▸ **Data for the task**:
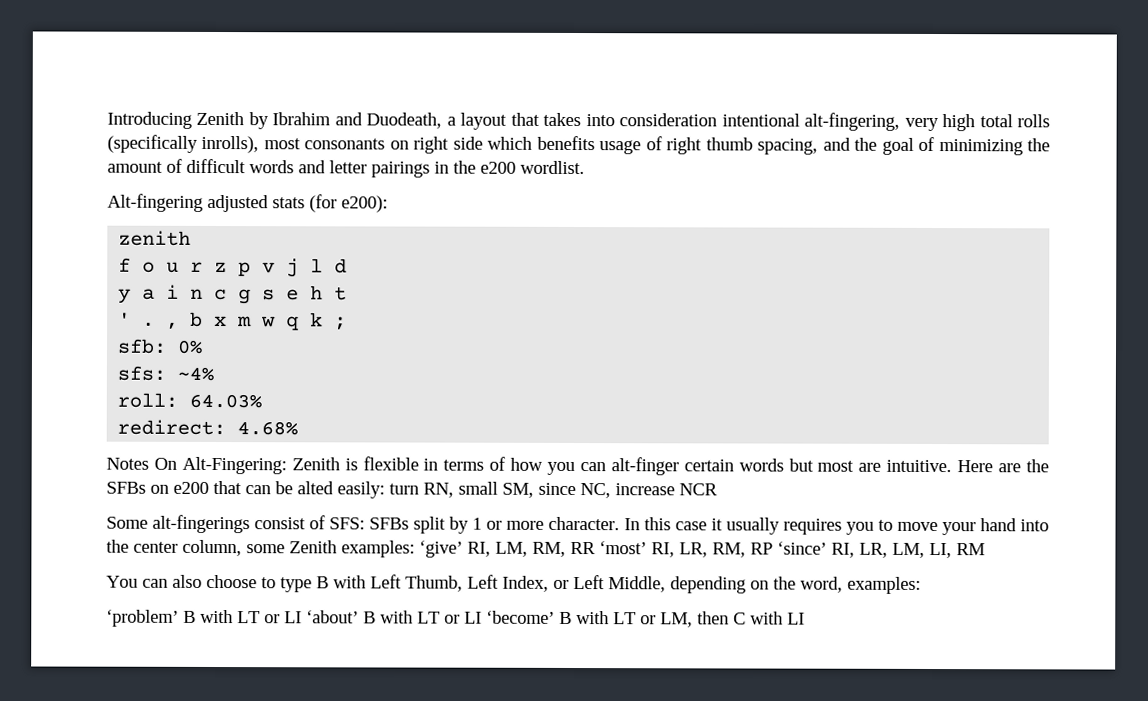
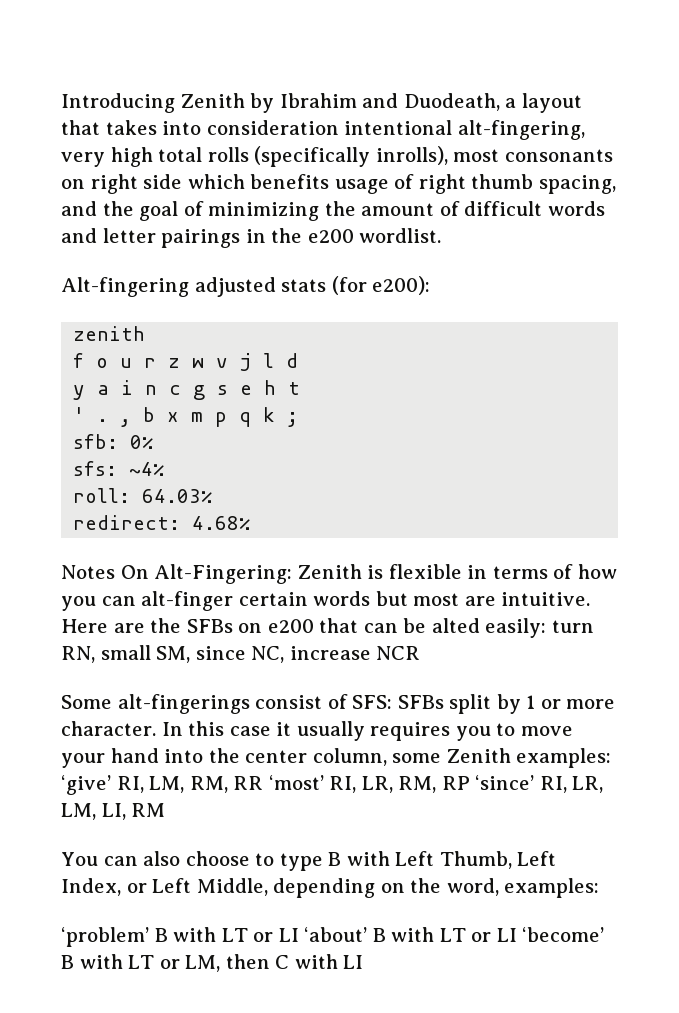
- f o u r z p v j l d
+ f o u r z w v j l d
- ' . , b x m w q k ;
+ ' . , b x m p q k ;

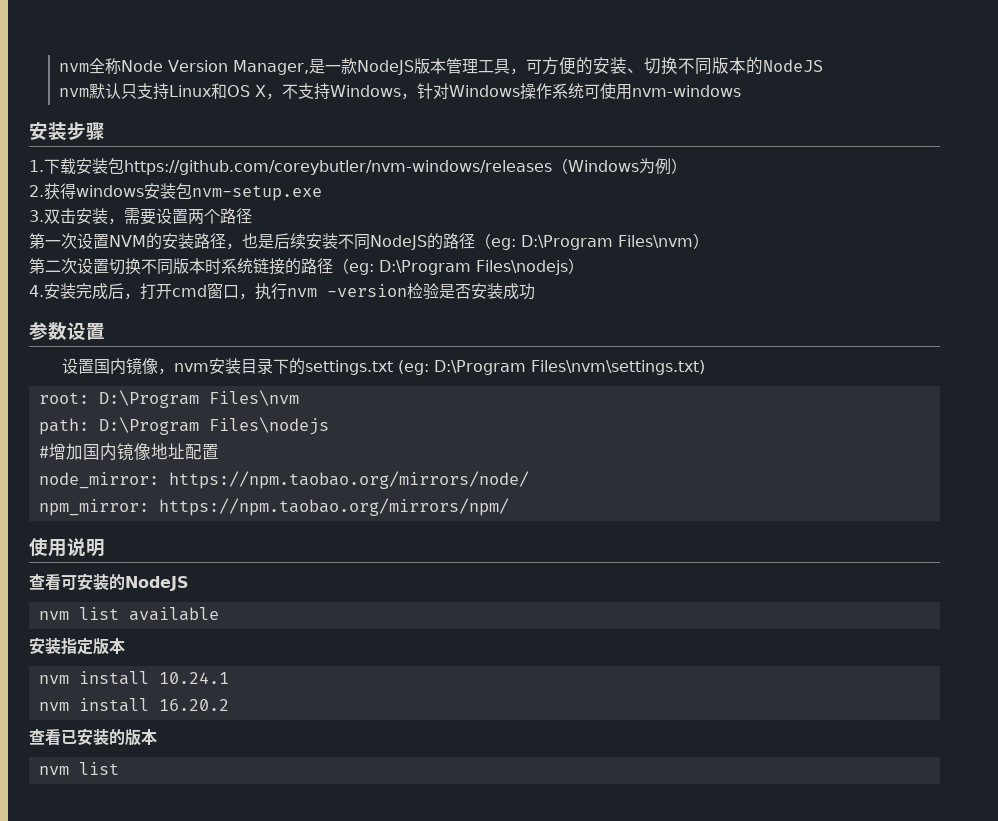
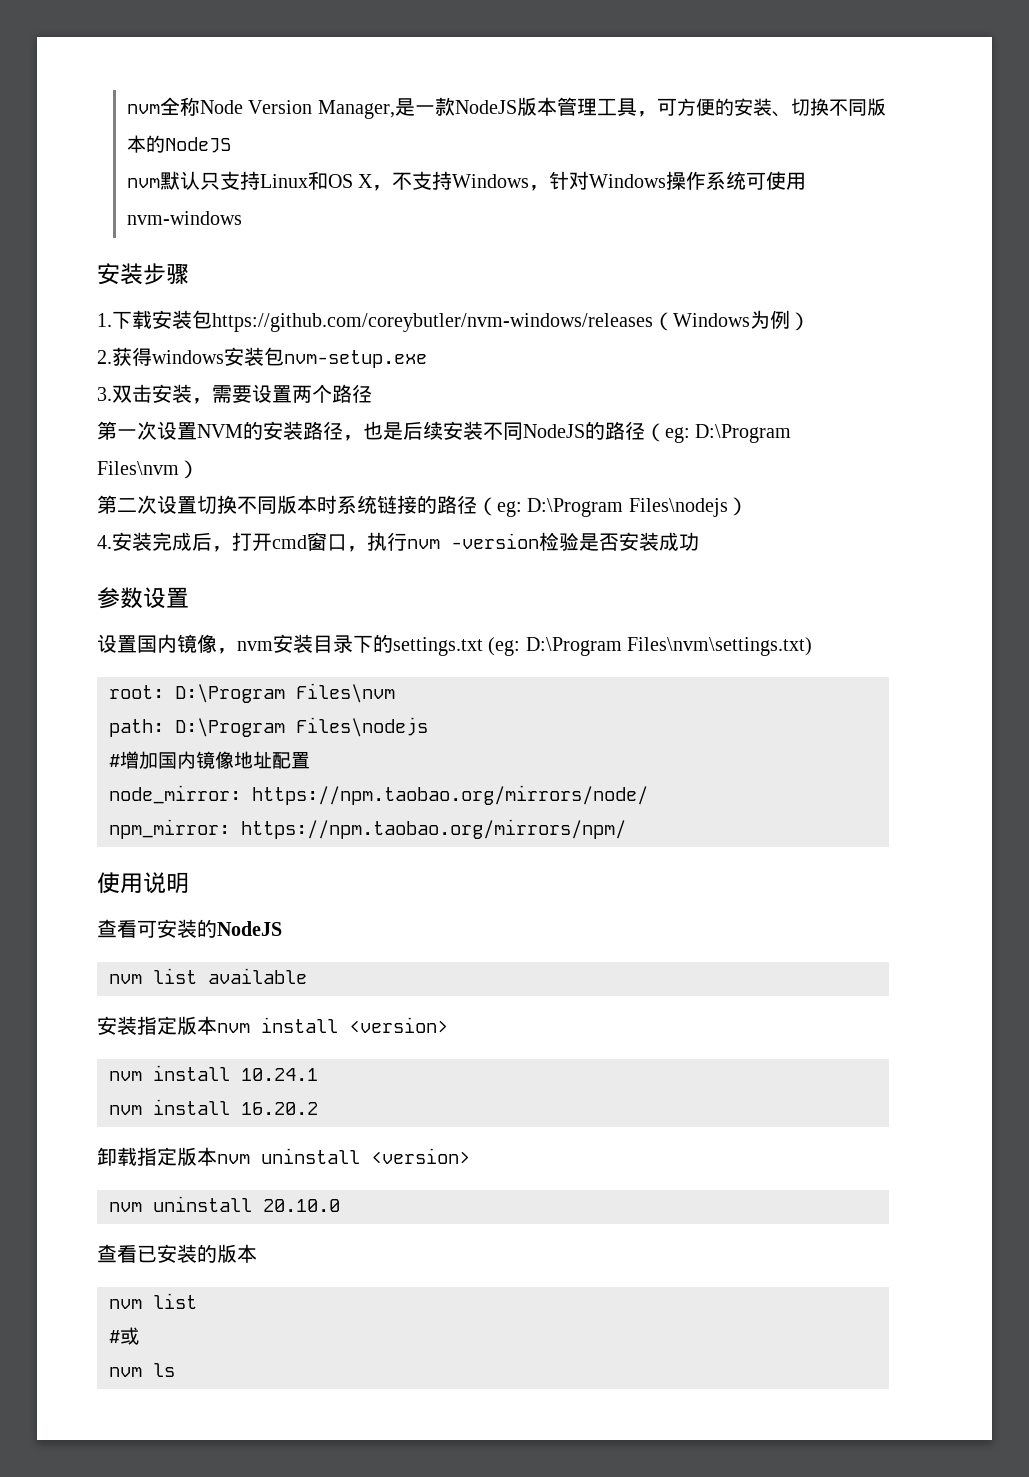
- 安装指定版本
+ 安装指定版本nvm install <version>
+ 卸载指定版本nvm uninstall <version>
+ nvm uninstall 20.10.0
+ #或
+ nvm ls

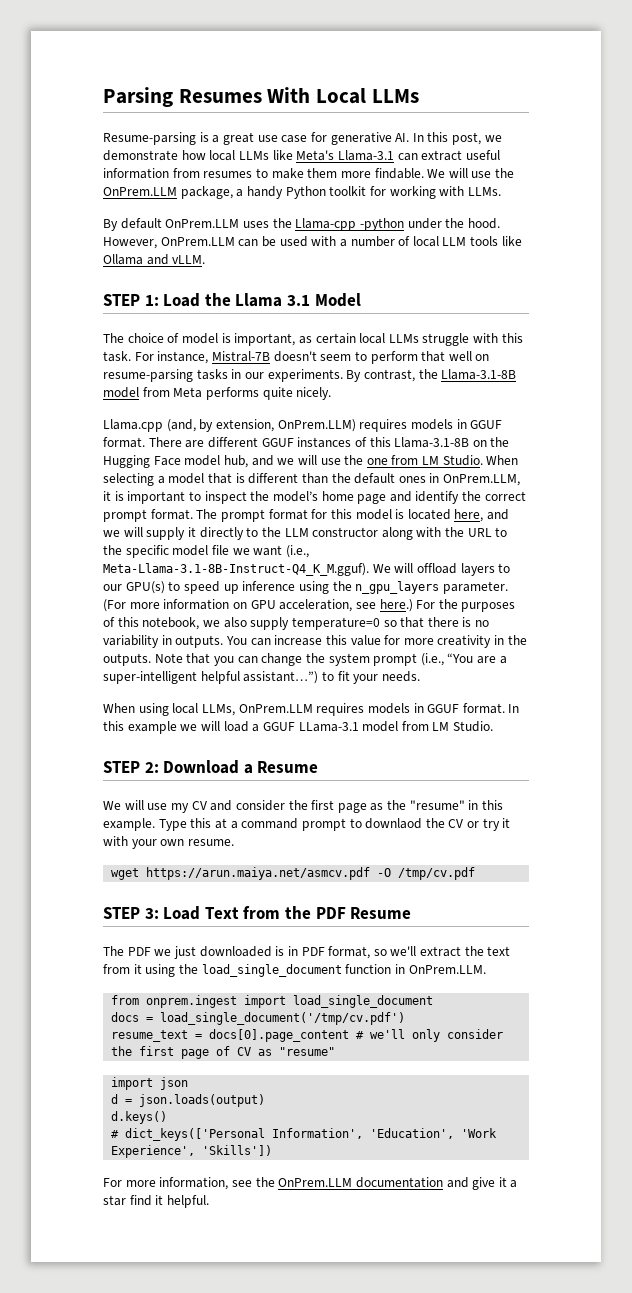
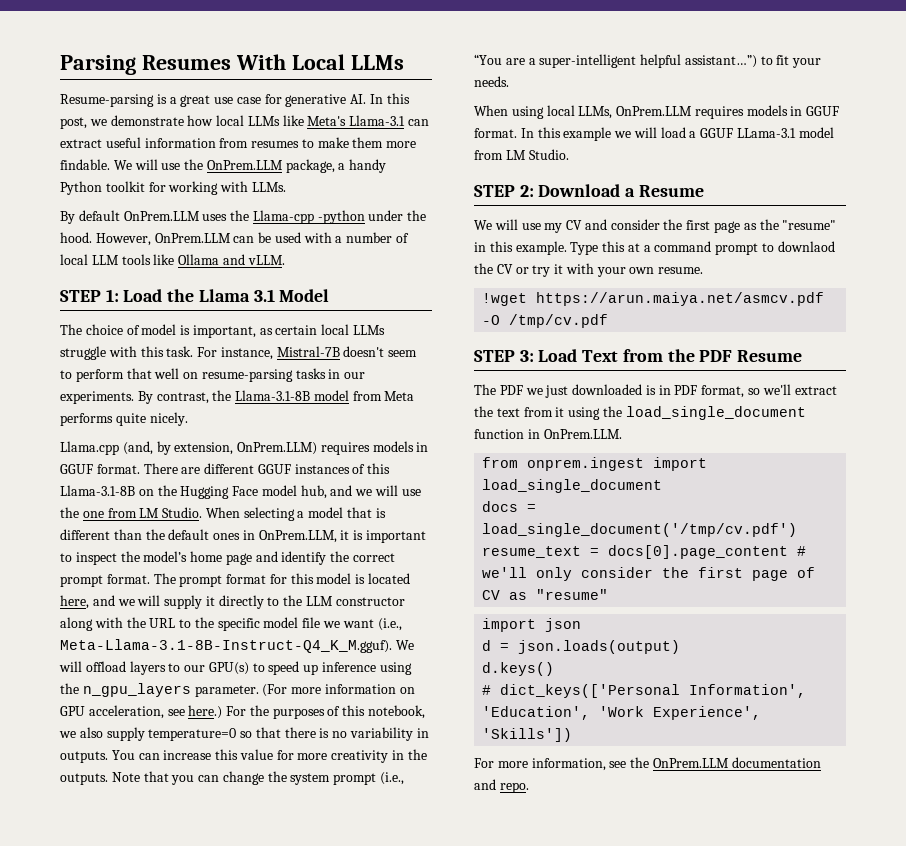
- wget https://arun.maiya.net/asmcv.pdf -O /tmp/cv.pdf
+ !wget https://arun.maiya.net/asmcv.pdf -O /tmp/cv.pdf
- For more information, see the OnPrem.LLM documentation and give it a star find it helpful.
+ For more information, see the OnPrem.LLM documentation and repo.

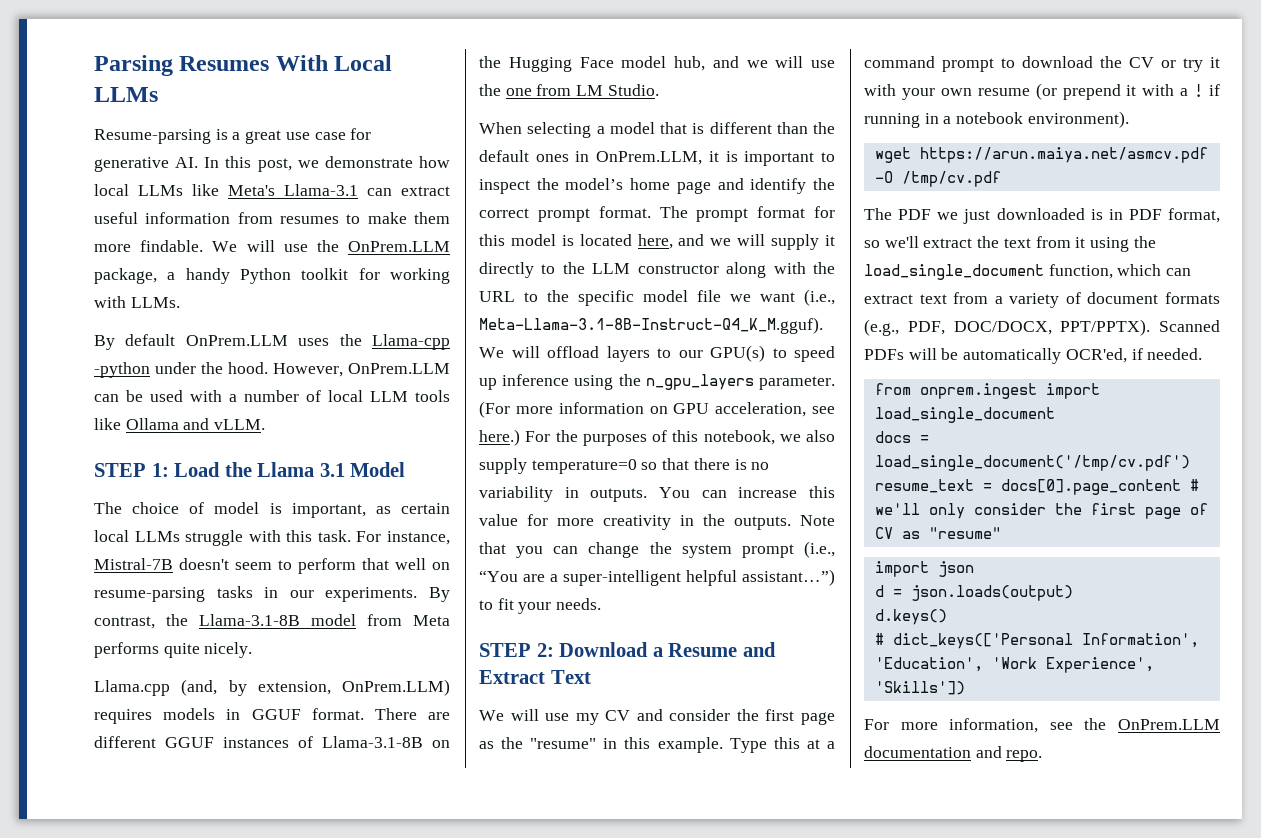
- There are different GGUF instances of this Llama-3.1-8B on the Hugging Face model hub, and we will use the one from LM Studio. When selecting a model that is different than the default ones in OnPrem.LLM, it is important to inspect the model’s home page and identify the correct prompt format.
+ There are different GGUF instances of Llama-3.1-8B on the Hugging Face model hub, and we will use the one from LM Studio.
+ When selecting a model that is different than the default ones in OnPrem.LLM, it is important to inspect the model’s home page and identify the correct prompt format.
- When using local LLMs, OnPrem.LLM requires models in GGUF format. In this example we will load a GGUF LLama-3.1 model from LM Studio.
- STEP 2: Download a Resume
+ STEP 2: Download a Resume and Extract Text
- Type this at a command prompt to downlaod the CV or try it with your own resume.
- !wget https://arun.maiya.net/asmcv.pdf -O /tmp/cv.pdf
- STEP 3: Load Text from the PDF Resume
+ Type this at a command prompt to download the CV or try it with your own resume (or prepend it with a ! if running in a notebook environment).
+ wget https://arun.maiya.net/asmcv.pdf -O /tmp/cv.pdf
- The PDF we just downloaded is in PDF format, so we'll extract the text from it using the load_single_document function in OnPrem.LLM.
+ The PDF we just downloaded is in PDF format, so we'll extract the text from it using the load_single_document function, which can extract text from a variety of document formats (e.g., PDF, DOC/DOCX, PPT/PPTX). Scanned PDFs will be automatically OCR'ed, if needed.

▸ **Goal of the exercise**:
A word-for-word copy of the lines above from the one with "- STEP 2: Download a Resume" through the one with "- STEP 3: Load Text from the PDF Resume", inclusive, is the only output wanted.

▸ **Written reply**:
- STEP 2: Download a Resume
+ STEP 2: Download a Resume and Extract Text
- Type this at a command prompt to downlaod the CV or try it with your own resume.
- !wget https://arun.maiya.net/asmcv.pdf -O /tmp/cv.pdf
- STEP 3: Load Text from the PDF Resume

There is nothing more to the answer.